Marel is a leading pure play provider of advanced full-line food processing equipment, systems, software and services to the poultry, meat and fish industries globally, and the largest company on Nasdaq Iceland with a market capitalisation of c. EUR 2.85 billion.
The offering raised €370m, by placing 15% of Marel’s capital (assuming full exercise of the over-allotment option). Pricing was in the top half of the price range and the offer was multiple times oversubscribed at these levels despite very challenging market conditions. Shares traded up 5.4% on the first day on low volumes of c. 8% of the offer.
STJ advised Marel during a period spanning over 15 months assisting Management in assessing the most appropriate venue and strategy for dual listing on another European stock exchange and implementing the recommended approach in order to broaden Marel’s international investor base (matching the global nature of the business), enhancing Marel’s trading liquidity and valuation and establishing a global currency for acquisitions in support of Marel’s growth and expansion strategy.
STJ helped Marel to select Euronext Amsterdam following a thorough review of a number of stock exchanges with the objective of also achieving full share fungibility across exchanges. Careful and lengthy preparations enabled Marel to achieve this pioneering Nasdaq Iceland-Euronext Amsterdam dual listing structure with full share fungibility.

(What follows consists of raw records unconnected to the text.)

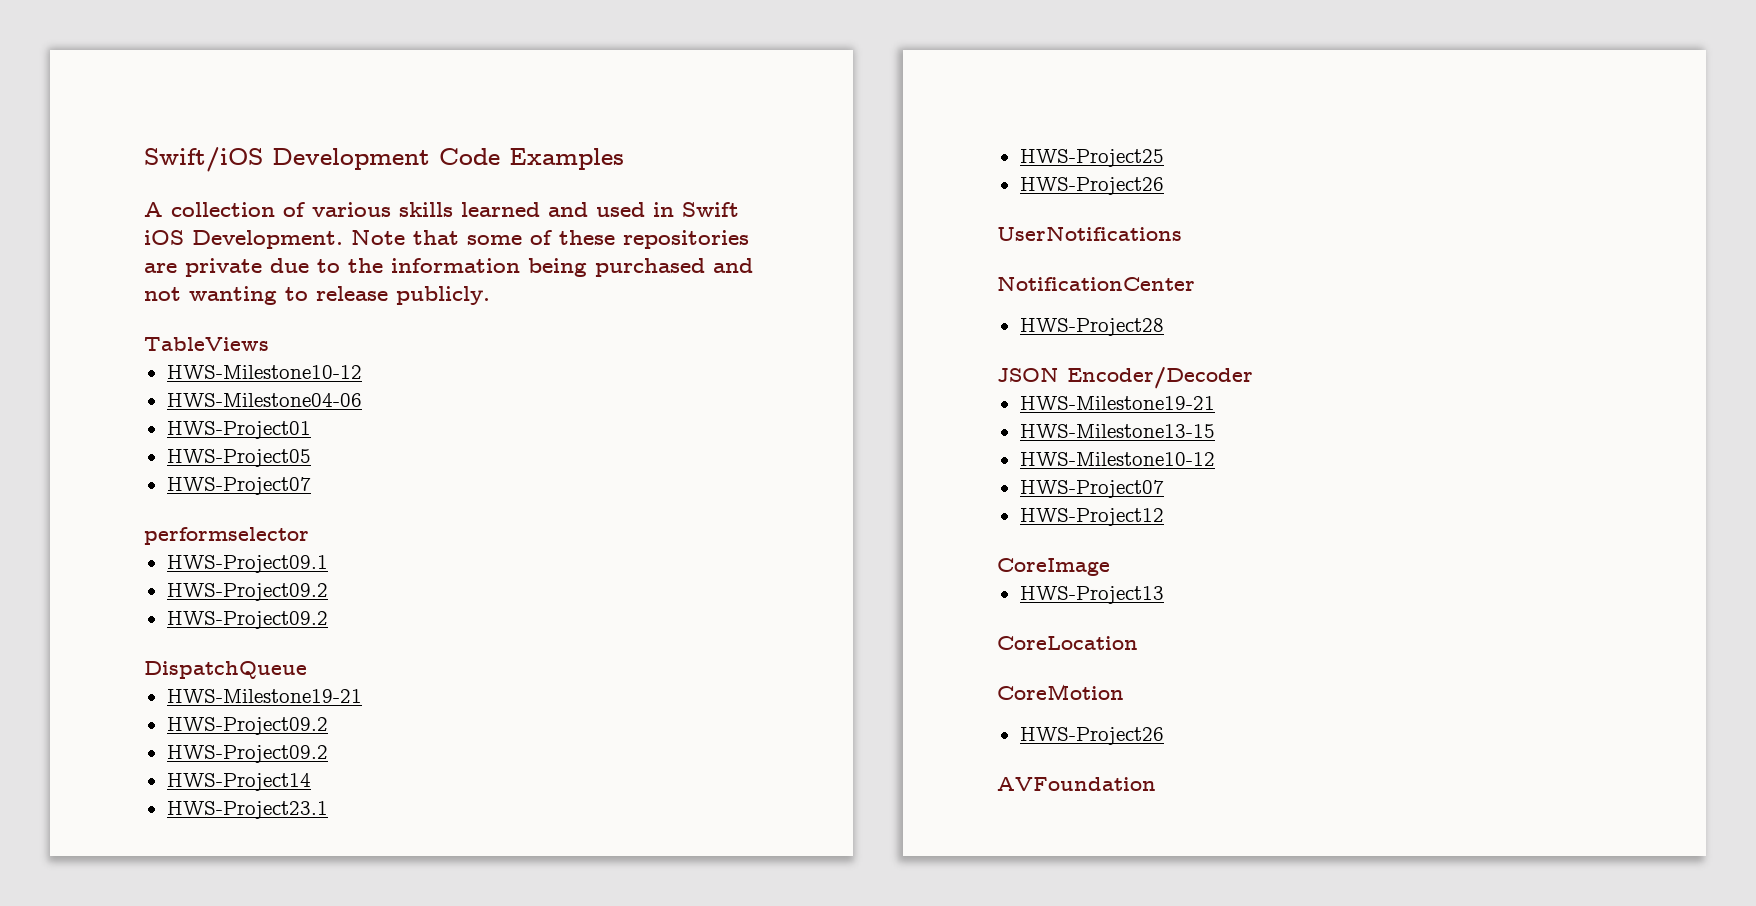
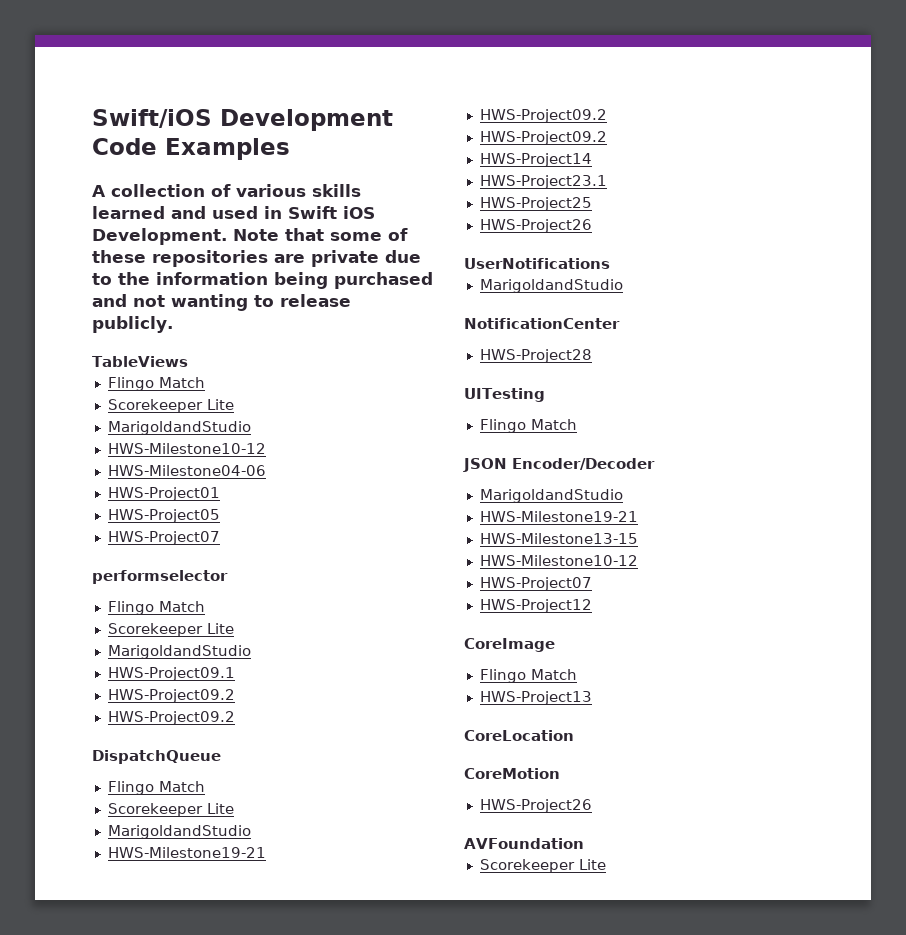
  TableViews
+ Flingo Match
+ Scorekeeper Lite
+ MarigoldandStudio
  performselector
+ Flingo Match
+ Scorekeeper Lite
+ MarigoldandStudio
  DispatchQueue
+ Flingo Match
+ Scorekeeper Lite
+ MarigoldandStudio
  UserNotifications
+ MarigoldandStudio
+ UITesting
+ Flingo Match
  JSON Encoder/Decoder
+ MarigoldandStudio
  CoreImage
+ Flingo Match
  AVFoundation
+ Scorekeeper Lite

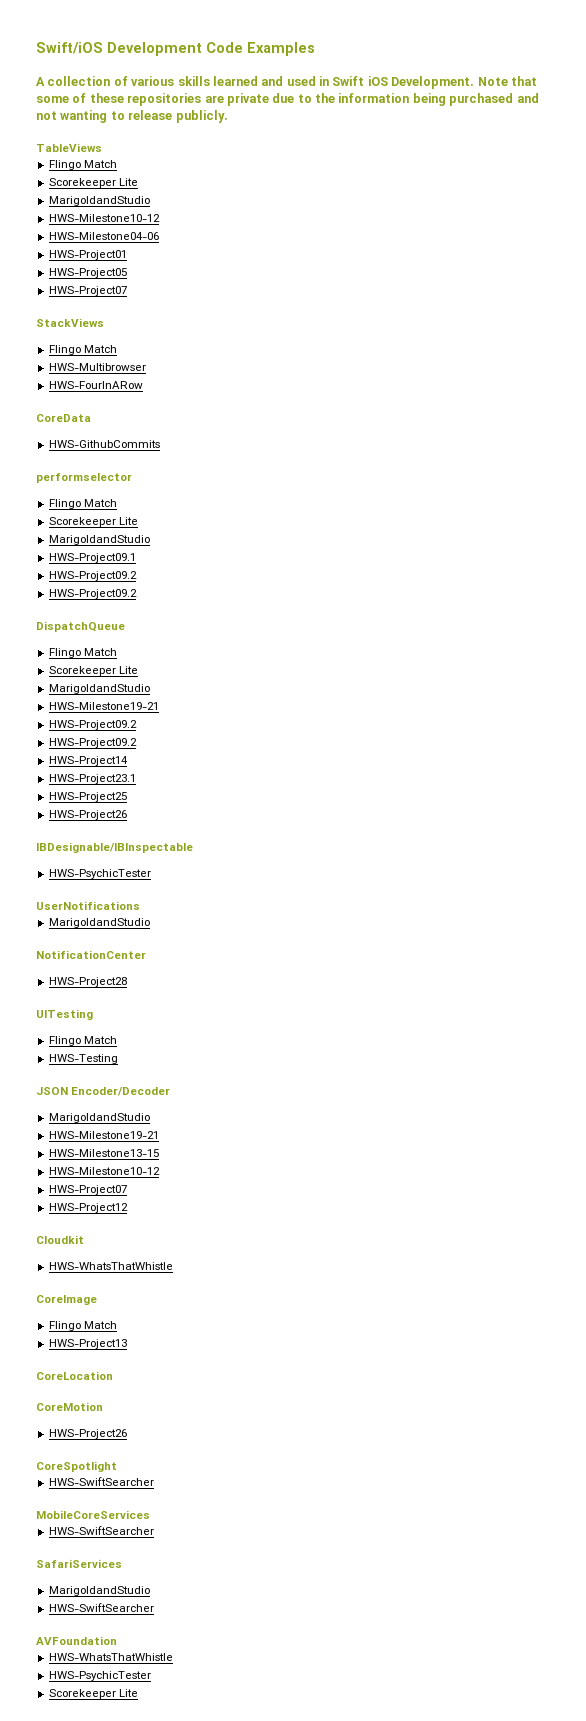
+ StackViews
+ Flingo Match
+ HWS-Multibrowser
+ HWS-FourInARow
+ CoreData
+ HWS-GithubCommits
+ IBDesignable/IBInspectable
+ HWS-PsychicTester
+ HWS-Testing
+ Cloudkit
+ HWS-WhatsThatWhistle
+ CoreSpotlight
+ HWS-SwiftSearcher
+ MobileCoreServices
+ HWS-SwiftSearcher
+ SafariServices
+ MarigoldandStudio
+ HWS-SwiftSearcher
  AVFoundation
+ HWS-WhatsThatWhistle
+ HWS-PsychicTester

STJ advised Marel on optimising its investment case reflecting the company’s exceptional cash flow and cash flow return on capital metrics, well before banks were appointed and an international investor education and marketing programme was implemented. In a short period of c. 5 months from beginning an international investor education programme to pricing of the offering, Marel’s Nasdaq Iceland share price rose 54%, from an EV/EBITDA 2019E valuation of 10x to 14x, closing the previous discount to best-in-class global processing equipment and industrial technology comparables.
Marel attracted high-quality international investors, including Capital Group, to its shareholder register in the run-up to the offering. The offering itself received strong levels of interest from institutional and retail investors, including funds and accounts under management by BlackRock and Credit Suisse Asset Management acting as cornerstone investors for c. 27% of the Offer. Pricing of the offering represented a tight 4% discount to the stock’s 3-month VWAP.

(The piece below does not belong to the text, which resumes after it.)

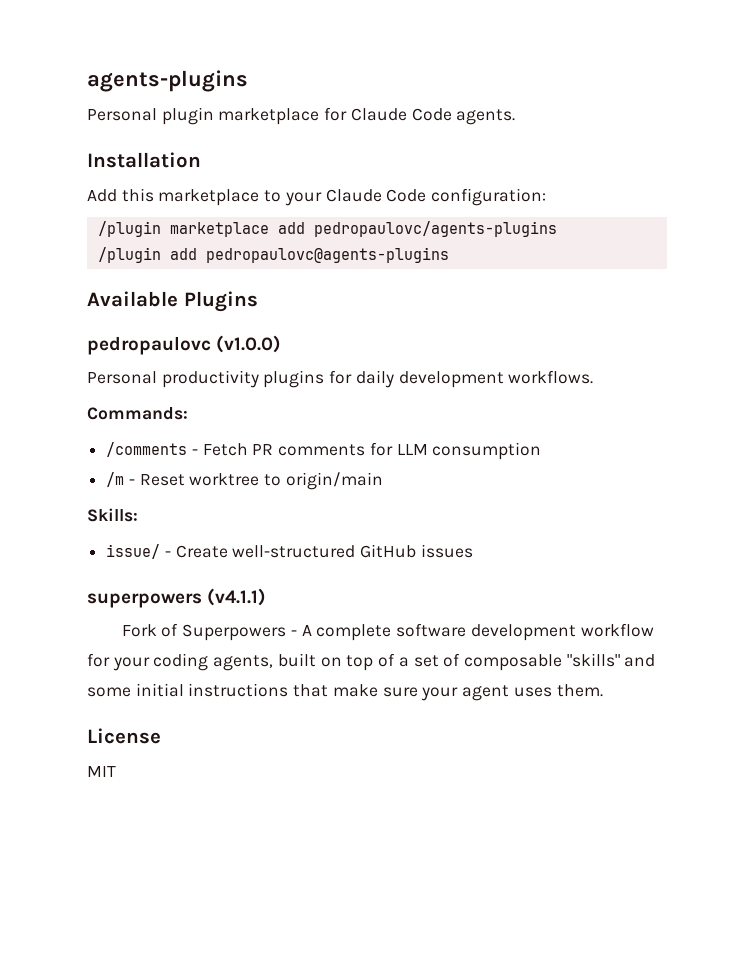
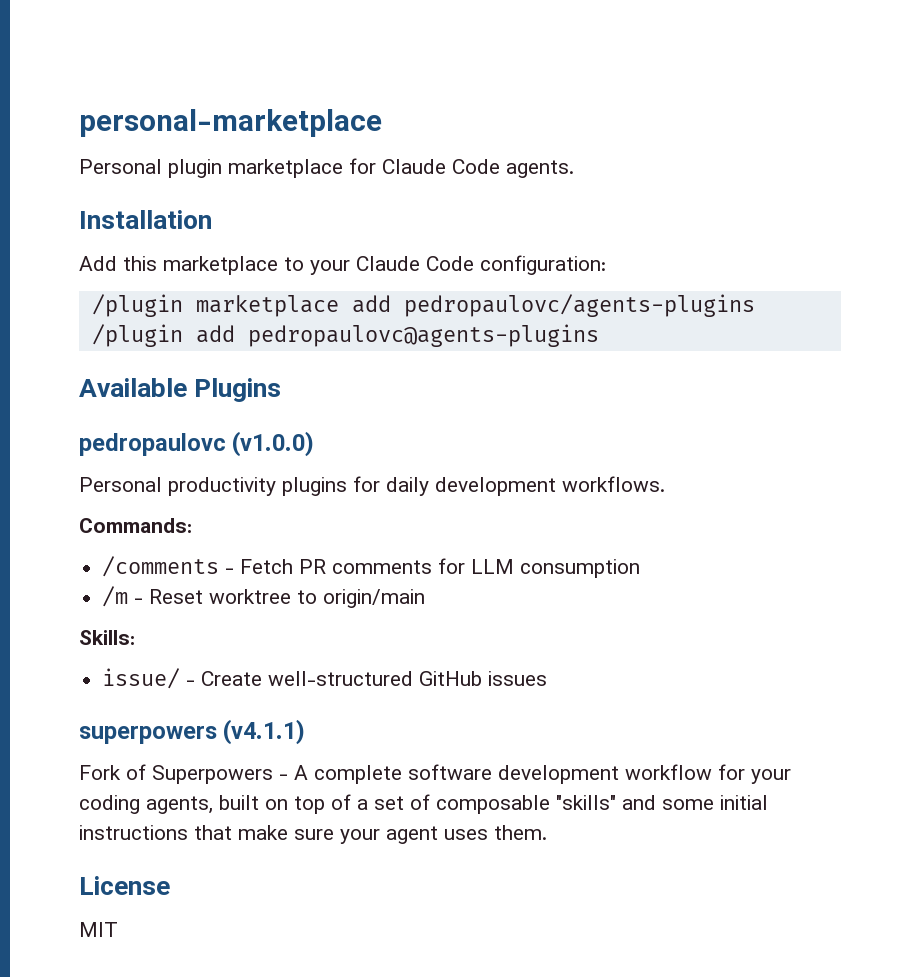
- agents-plugins
+ personal-marketplace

STJ advised the Company and its Board of Directors on the key aspects of the transaction including stock exchange selection, equity story development and positioning, timetable, bank and legal counsel selection and terms of engagement, co-ordination of early investor education, management of research production, coordination and detailed review and analysis of the syndicate’s pre-deal investor education activities, offer structure (including in relation to the major shareholder and to the retail offer in Iceland and the Netherlands), valuation feedback analysis, price range setting, bookbuilding tactics, pricing and allocation.